I have one of these that was gutted. Does any one make the parts for this car to get it working again. How well did they work when new?


----------



## cramden (Oct 13, 2015)

ennisdavis said:


> I have one of these that was gutted. Does any one make the parts for this car to get it working again. How well did they work when new?


I'm not aware of any parts for these as far as the internal mechanism. I think your best bet would be to find another one maybe with cosmetic issues that has a good chassis and mechanism and switch bodies. They work great and are always a crowd favorite.


----------



## Vincent (Jan 28, 2018)

Okay, I had to look it up. It looks interesting, but what does it do?


----------



## BrokeCurmudgeon (Feb 8, 2016)

Vincent said:


> Okay, I had to look it up. It looks interesting, but what does it do?


Ah, "Grasshopper", you must be young. :laugh: Back in the 1940's and I suppose earlier, some US Mail was sorted on inter-city trains. Instead of stopping at every whistle stop, they would snatch the mail bags off of a pole device along side of the tracks. Then they would sort them mail along the way. It was a great modern invention and exciting to watch.:laugh::laugh::laugh:


----------



## Vincent (Jan 28, 2018)

Fascinating!
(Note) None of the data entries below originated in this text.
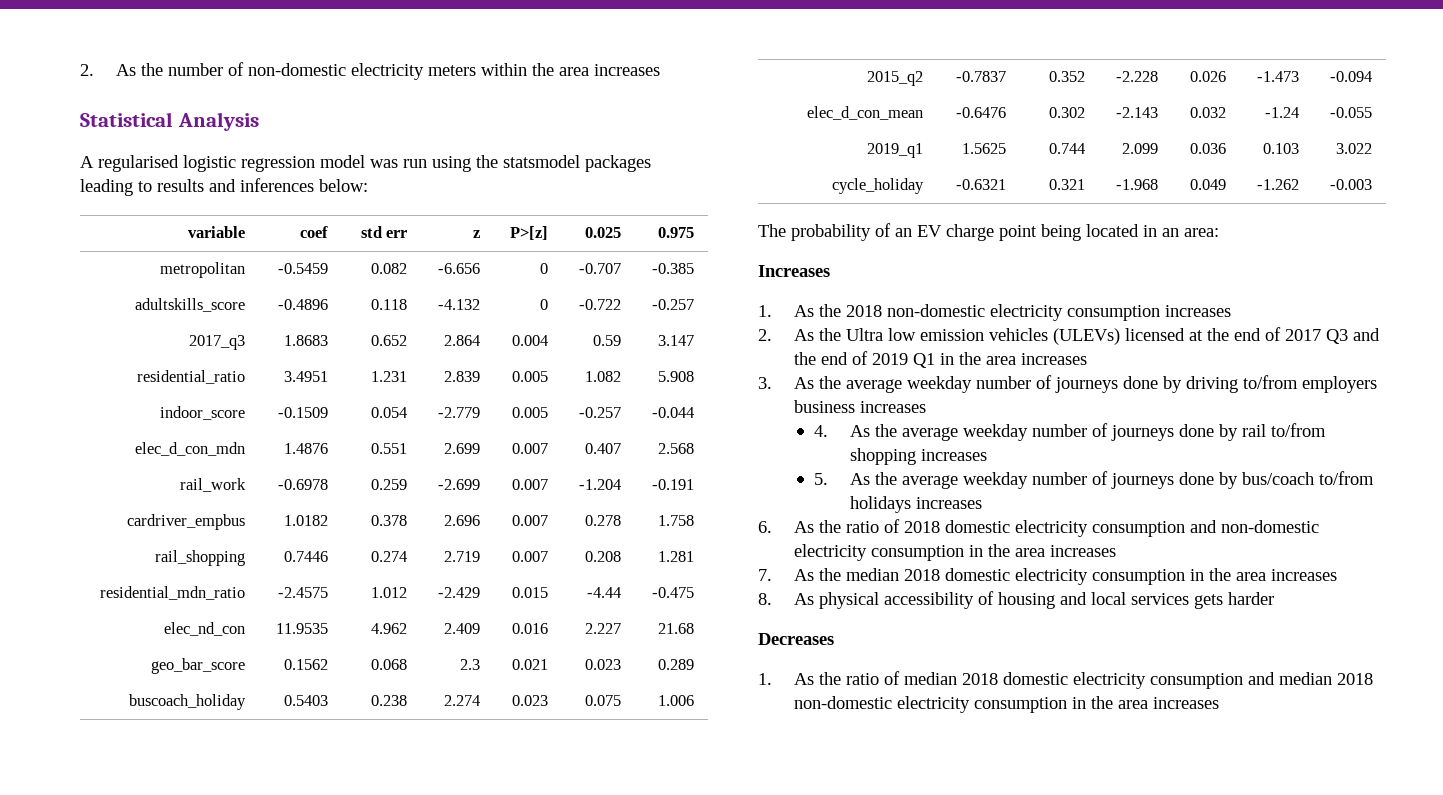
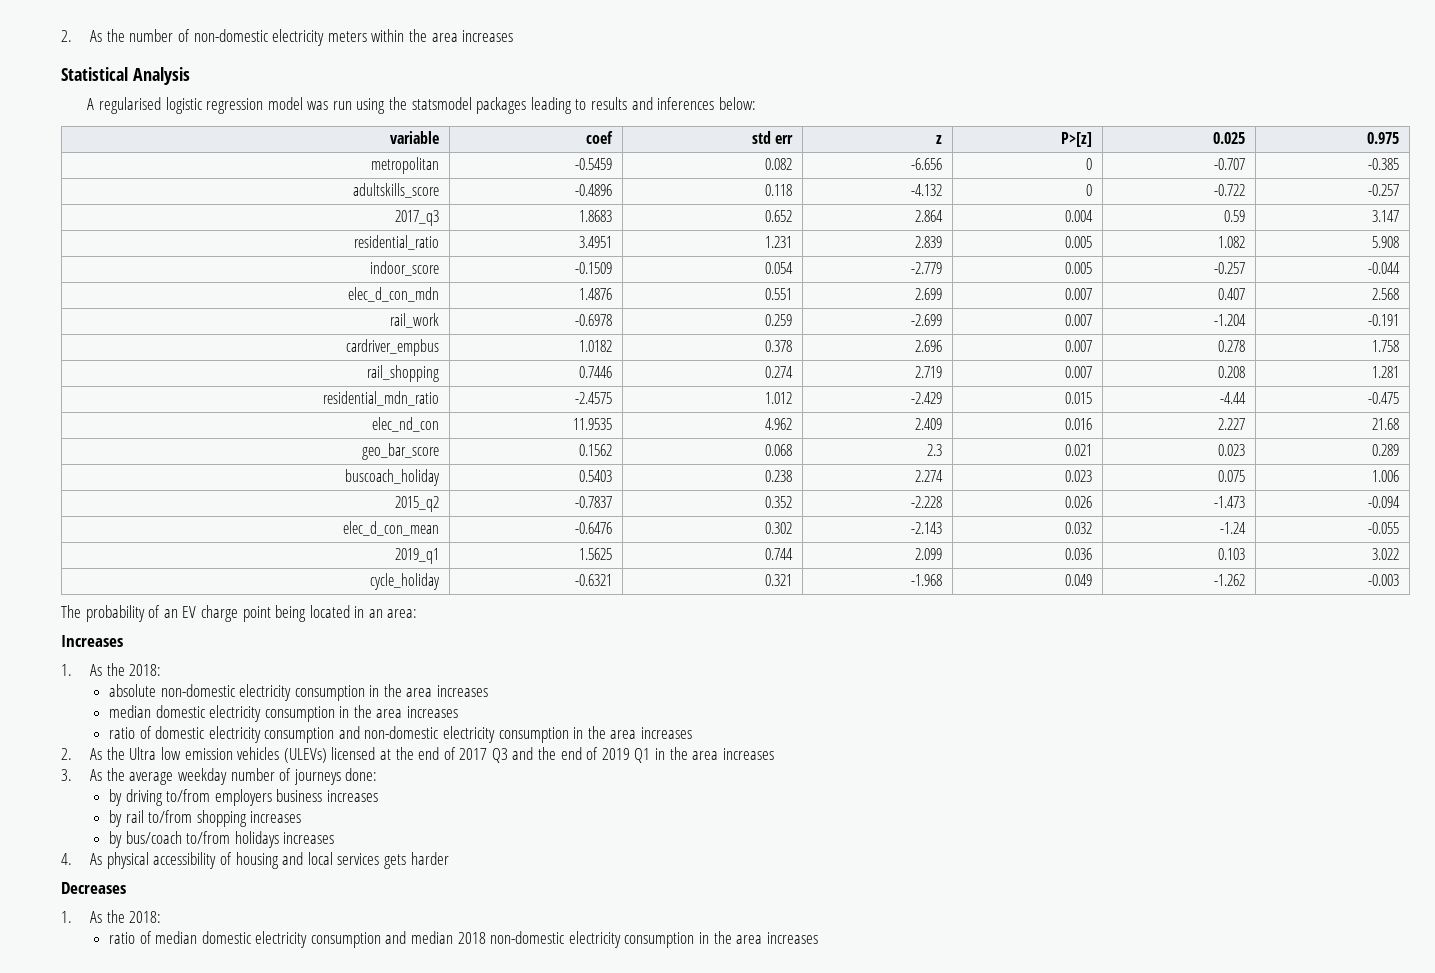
[845,304,1160,321] 2018 non-domestic electricity consumption -> [129,664,162,676] [108,684,489,701] [108,705,459,722] [108,726,637,743] 2018: // absolute non-domestic electricity consumption in the area increases // median domestic electricity consumption in the area increases // ratio of domestic electricity consumption and non-domestic electricity consumption in the area
[1122,376,1158,389] done -> [345,768,378,781] done: //
[813,423,1214,441] 4. As the average weekday number of journeys done -> (378, 796) none
[813,471,1214,489] 5. As the average weekday number of journeys done -> (302, 817) none
[758,519,1319,537] [793,544,1116,561] [758,568,1337,585] [758,593,772,605] 6. As the ratio of 2018 domestic electricity consumption and non-domestic electricity consumption in the area increases // 7. As the median 2018 domestic electricity consumption in the area increases // 8. -> [61,853,72,865] 4.
(841, 678) none -> [129,911,162,923] 2018: //
[961,673,998,685] 2018 -> (198, 937) none

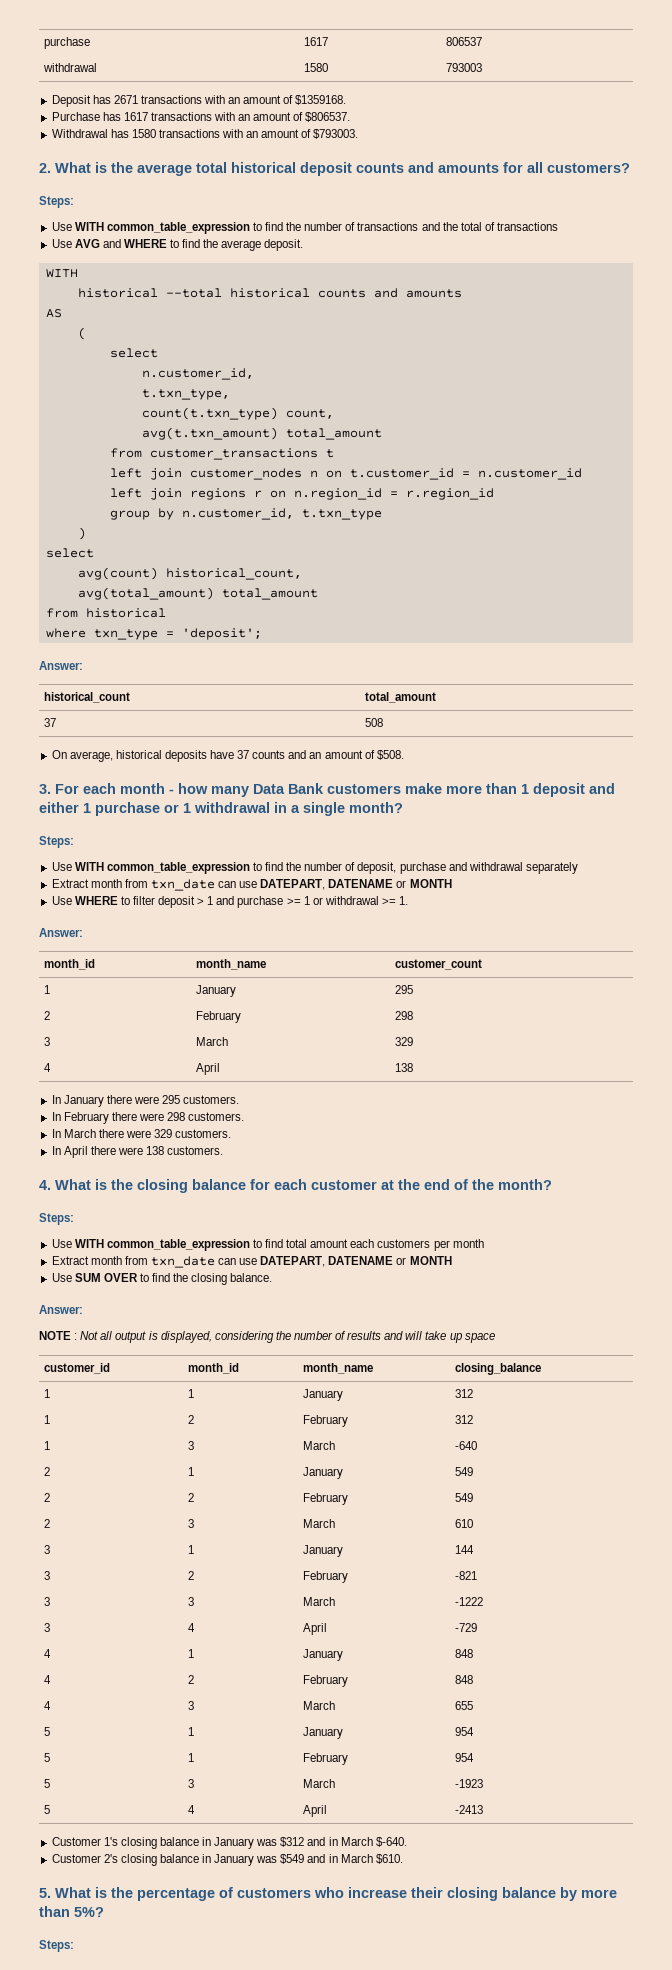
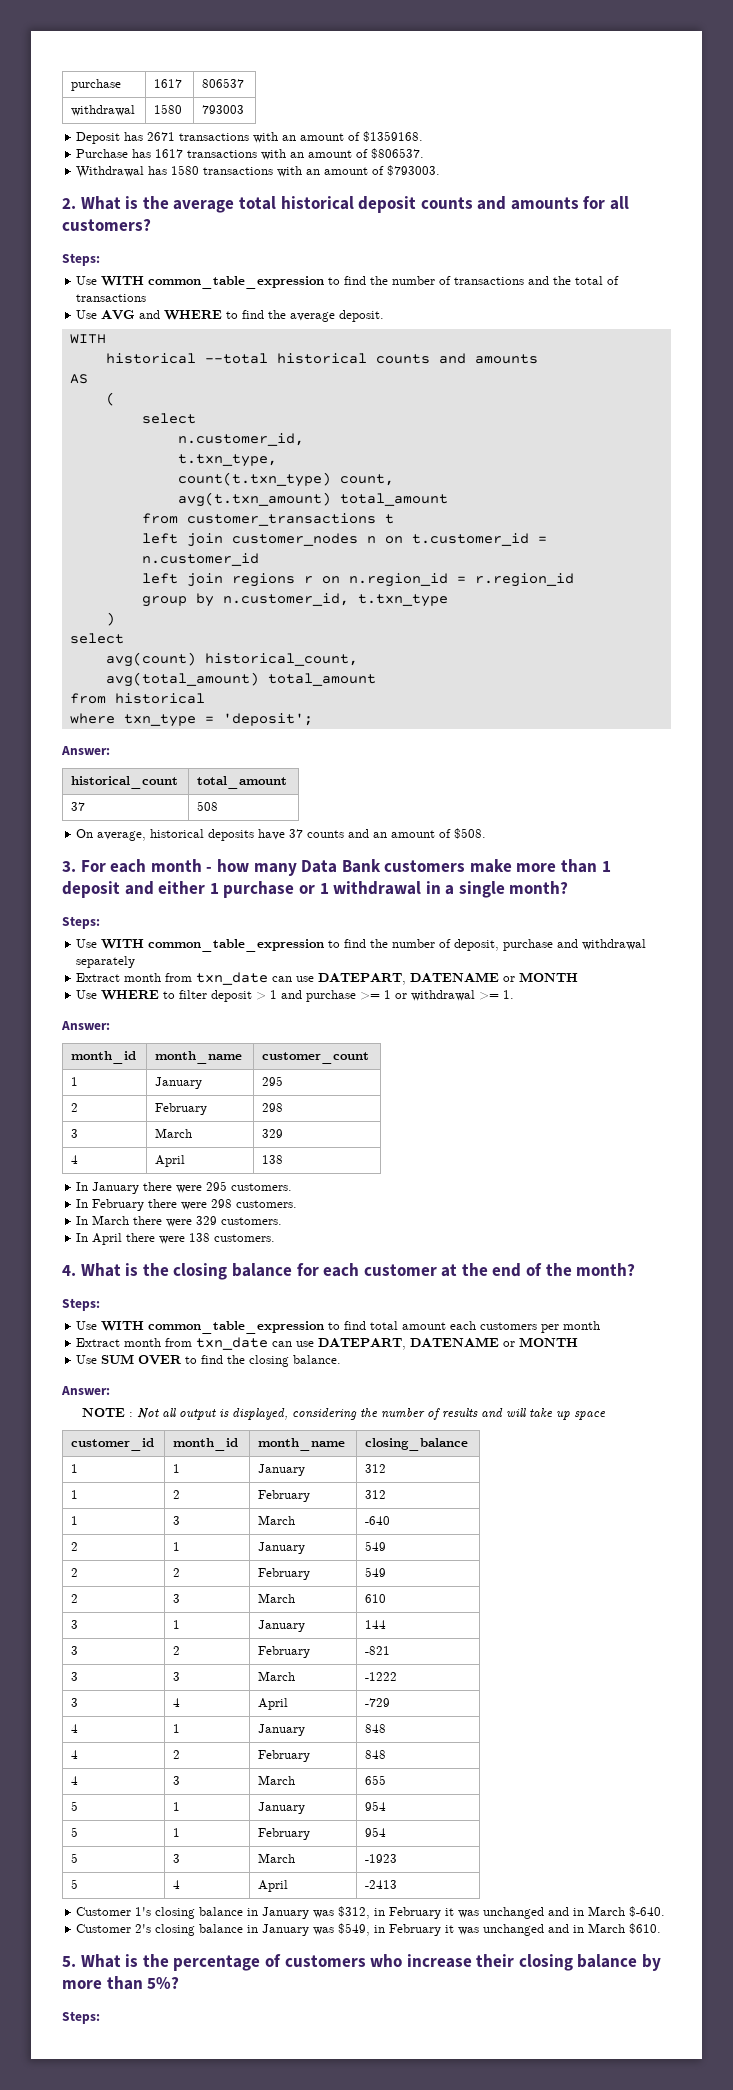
[280,1837,305,1847] $312 -> [338,1906,545,1919] $312, in February it was unchanged
[280,1854,305,1864] $549 -> [338,1923,545,1936] $549, in February it was unchanged

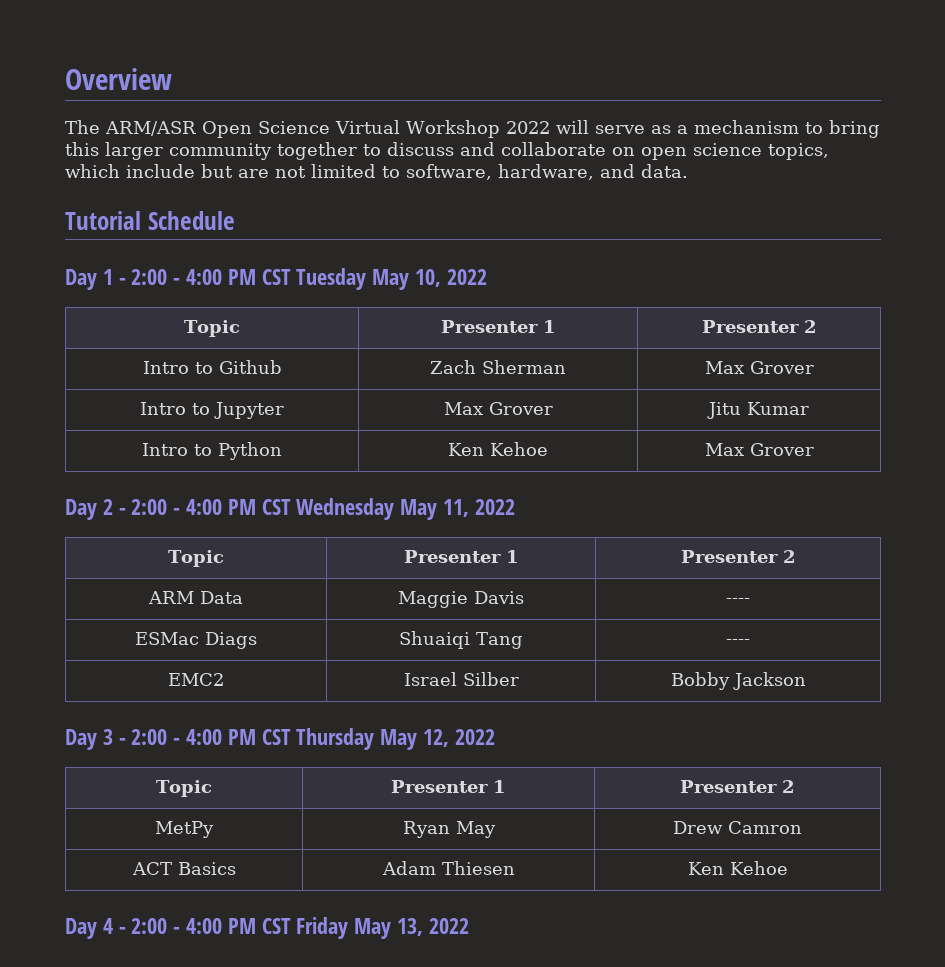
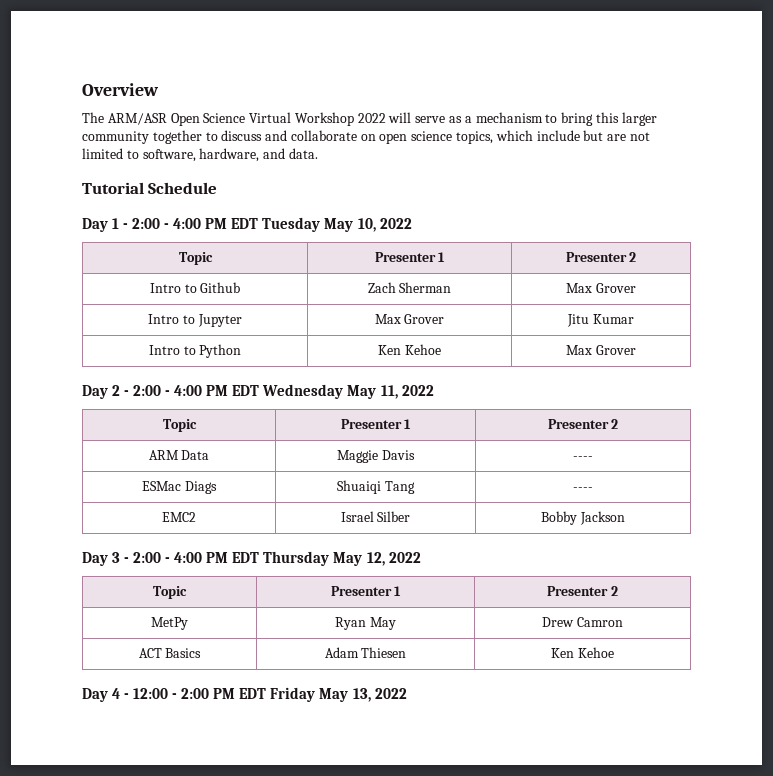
[261,269,291,285] CST -> [231,218,259,229] EDT
[261,499,291,515] CST -> [232,385,260,396] EDT
[261,729,291,745] CST -> [232,552,260,563] EDT
[131,918,291,934] 2:00 - 4:00 PM CST -> [133,688,267,699] 12:00 - 2:00 PM EDT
I had known that they would snatch mailbags from poles, but I hadn't known that they "unloaded" mailbags as well.


----------



## flyguy55 (Apr 20, 2015)

If interested have one $22 shipped in CONUS.You still need mailbags and mailbag post..


----------



## BrokeCurmudgeon (Feb 8, 2016)

flyguy55 said:


> If interested have one $22 shipped in CONUS.You still need mailbags and mailbag post..


I will take it if he doesn't want it.


----------